[Python-ideas] Inline assignments using "given" clauses

Nick Malaguti python at fwdaddr.fastmail.fm
Sun May 13 16:29:06 EDT 2018

I think Peter tried to outline this earlier, but what he was laying out wasn't clear to me at first.

There seem to be 4 variations when it comes to assignment expressions. I'm going to try to ignore exact keywords here since we can sort those out once we have settled on which variation we prefer.

1. infix: TARGET := EXPR
2. infix: EXPR as TARGET
3. prefix: let TARGET = EXPR in ANOTHER_EXPR
4. postfix: ANOTHER_EXPR given TARGET = EXPR

Both 1 and 2 may appear in the context of a larger expression where TARGET may or may not be used:

1. 99 + (TARGET := EXPR) ** 2 + TARGET
2. 99 + (EXPR as TARGET) ** 2 + TARGET

3 and 4 require that TARGET appear in ANOTHER_EXPR, even if TARGET is the only thing contained in that expression, whereas with 1 and 2, TARGET need not be used again.

Example I:

1. x := 10
2. 10 as x
3. let x = 10 in x
4. x given x = 10

In the simple case where the goal of the assignment expression is to bind the EXPR to the TARGET so that TARGET can be used in a future statement, 1 and 2 are clearly the most straightforward because they do not require ANOTHER_EXPR.

# Please ignore that m.group(2) doesn't do anything useful here

Example II:

1. if m := re.match(...): m.group(2)
2. if re.match(...) as m: res = m.group(2)
3. if let m = re.match(...) in m: m.group(2)
4. if m given m = re.match(...): m.group(2)

I also think expressions that use "or" or "and" to make a compound expression benefit from the infix style, mostly because each sub-expression stands on its own and is only made longer with the repetition of TARGET:

Example III:

1. if (diff := x - x_base) and (g := gcd(diff, n)) > 1: ...
2. if (x - x_base as diff) and (gcd(diff, n) as g) > 1: ...
3. if (let diff = x - x_base in diff) and (let g = gcd(diff, n) in g > 1): ...
4. if (diff given diff = x - x_base) and (g > 1 given g = gcd(diff, n)): ...

In the more complex case where TARGET is reused in the expression, I find 3 and 4 to benefit as there is a separation of the binding from its usage. I can consider each expression separately and I don't have to deal with the assignment side effects at the same time. I believe this is what Neil is mostly arguing for.

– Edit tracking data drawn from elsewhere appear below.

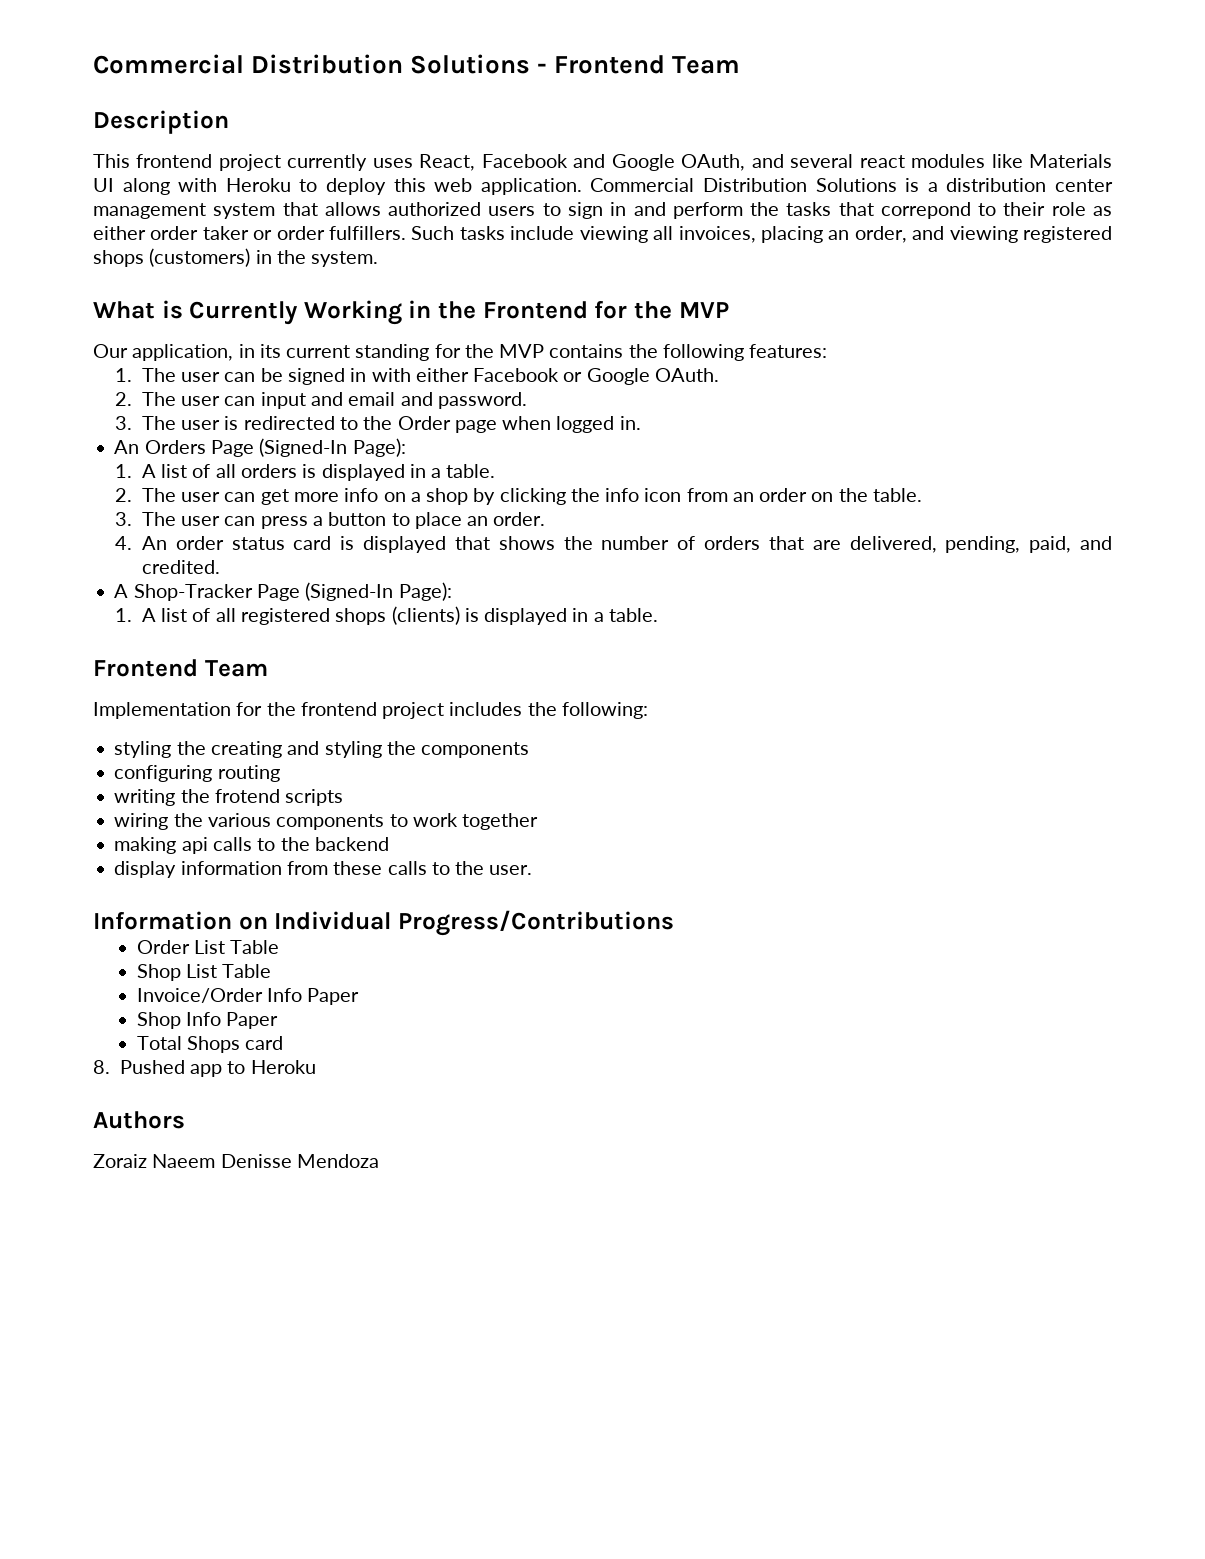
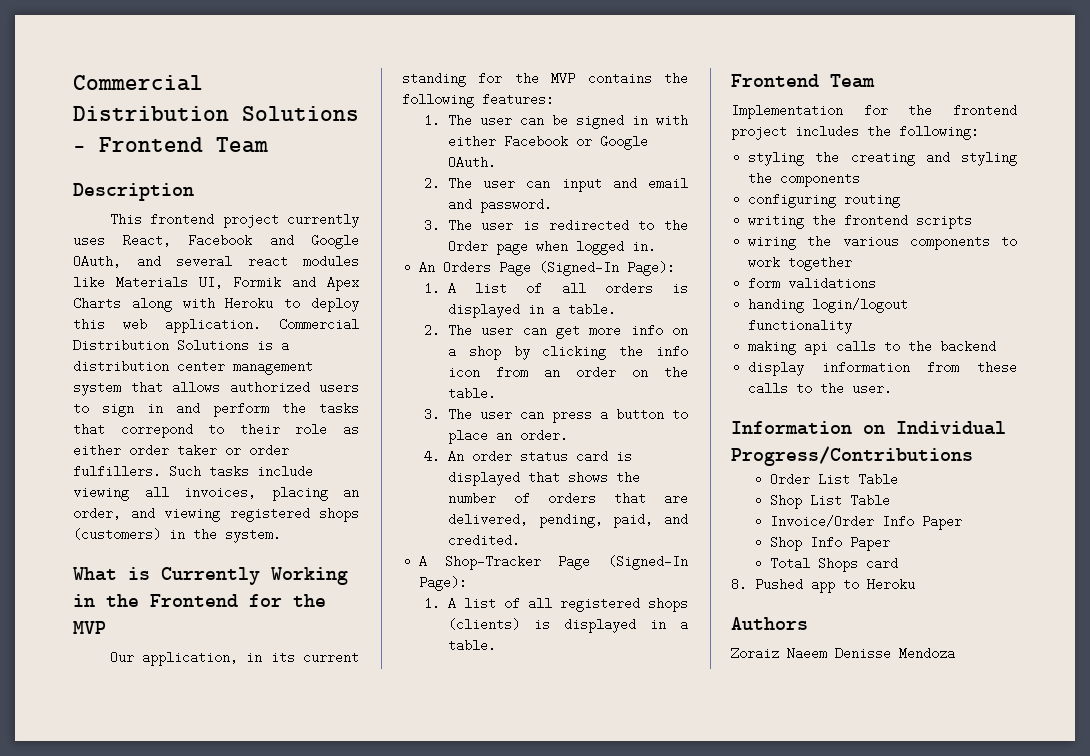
[93,178,114,192] UI -> [198,276,359,291] [73,297,121,310] UI, Formik and Apex Charts
[214,789,280,803] frotend -> [844,214,909,227] frontend
(539, 821) none -> [748,277,877,290] [748,298,909,313] [748,319,853,334] // form validations // handing login/logout functionality

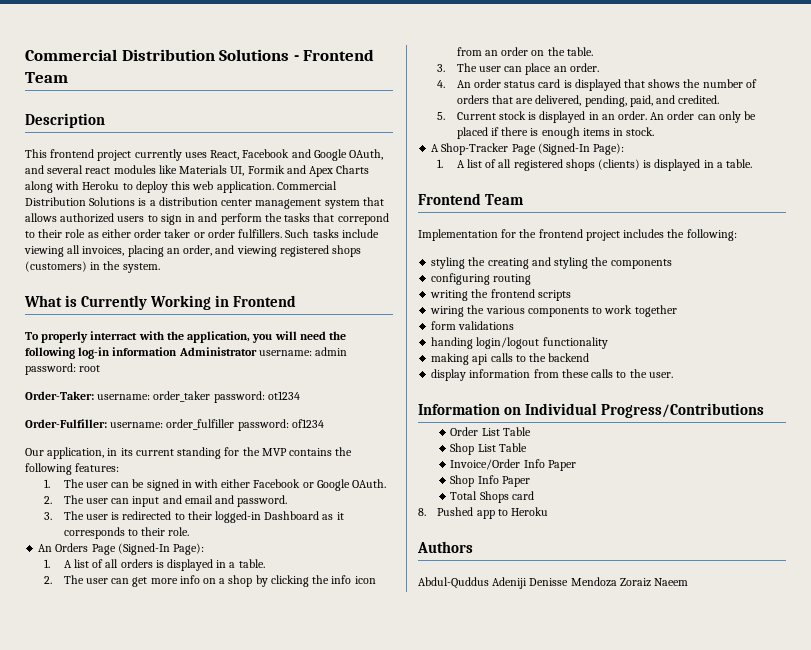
[106,594,326,607] [73,621,106,634] the Frontend for the MVP -> [233,295,297,307] [25,331,347,343] [25,347,348,359] [25,363,101,375] [25,391,300,403] [25,419,324,431] Frontend // To properly interract with the application, you will need the following log-in information Administrator username: admin password: root // Order-Taker: username: order_taker password: ot1234 // Order-Fulfiller: username: order_fulfiller password: of1234
[664,219,688,232] [447,240,656,255] the Order page when logged in. -> [187,511,344,523] [63,527,190,539] their logged-in Dashboard as it corresponds to their role.
[551,408,688,423] press a button to -> (523, 69) none
(520, 540) none -> [437,111,757,123] [456,127,655,139] // 5. Current stock is displayed in an order. An order can only be placed if there is enough items in stock.
[731,647,955,660] Zoraiz Naeem Denisse Mendoza -> [418,577,689,589] Abdul-Quddus Adeniji Denisse Mendoza Zoraiz Naeem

# Borrowing from Andre, please forgive any mathematical problems like division by 0

Example IV:

1:  [(-b/(2*a) + (D := sqrt( (b/(2*a))**2 - c/a), -b/(2*a) - D) 
       for a in range(10) 
       for b in range(10)
       for c in range(10)
       if D >= 0]
2:  [(-b/(2*a) + (sqrt( (b/(2*a))**2 - c/a as D), -b/(2*a) - D) 
        for a in range(10) 
        for b in range(10)
        for c in range(10)
        if D >= 0]
3. [let D = sqrt( (b/(2*a))**2 - c/a) in 
       (-b/(2*a) + D, -b/(2*a) - D) 
       for a in range(10) 
       for b in range(10)
       for c in range(10)
       if D >= 0]
4. [(-b/(2*a) + D, -b/(2*a) - D) 
       for a in range(10) 
       for b in range(10)
       for c in range(10)
       if D >= 0
       given D = sqrt( (b/(2*a))**2 - c/a)]

Also in the case with multiple bindings I find that 3 and 4 benefit over 1 and 2:

Example V:

1. [(x := f(y := (z := f(i) ** 2) + 1)) for i in range(10)]
2. [(f((f(i) ** 2 as z) + 1 as y) as x) for i in range(10)]
3. [let x = f(y), y = z + 1, z = f(i) ** 2 in x for i in range(10)] # maybe the order of the let expressions should be reversed?
4. [x given x = f(y) given y = z + 1 given z = f(i) ** 2 for i in range(10)]

No matter which variation we prefer, there are plenty of arguments to be made that multiple assignment expressions in a single expression or usage of the TARGET later in the expression is harder to work with in most cases,. And since 1 and 2 (at least to me) are more difficult to parse in those situations, I'm more likely to push back on whoever writes that code to do it another way or split it into multiple statements.

I feel that Steven prefers 1, mostly for the reason that it makes Examples I, II, and III easier to write and easier to read. Neil prefers 4 because Examples I, II, and II still aren't that bad with 4, and are easier to work with in Examples IV and V.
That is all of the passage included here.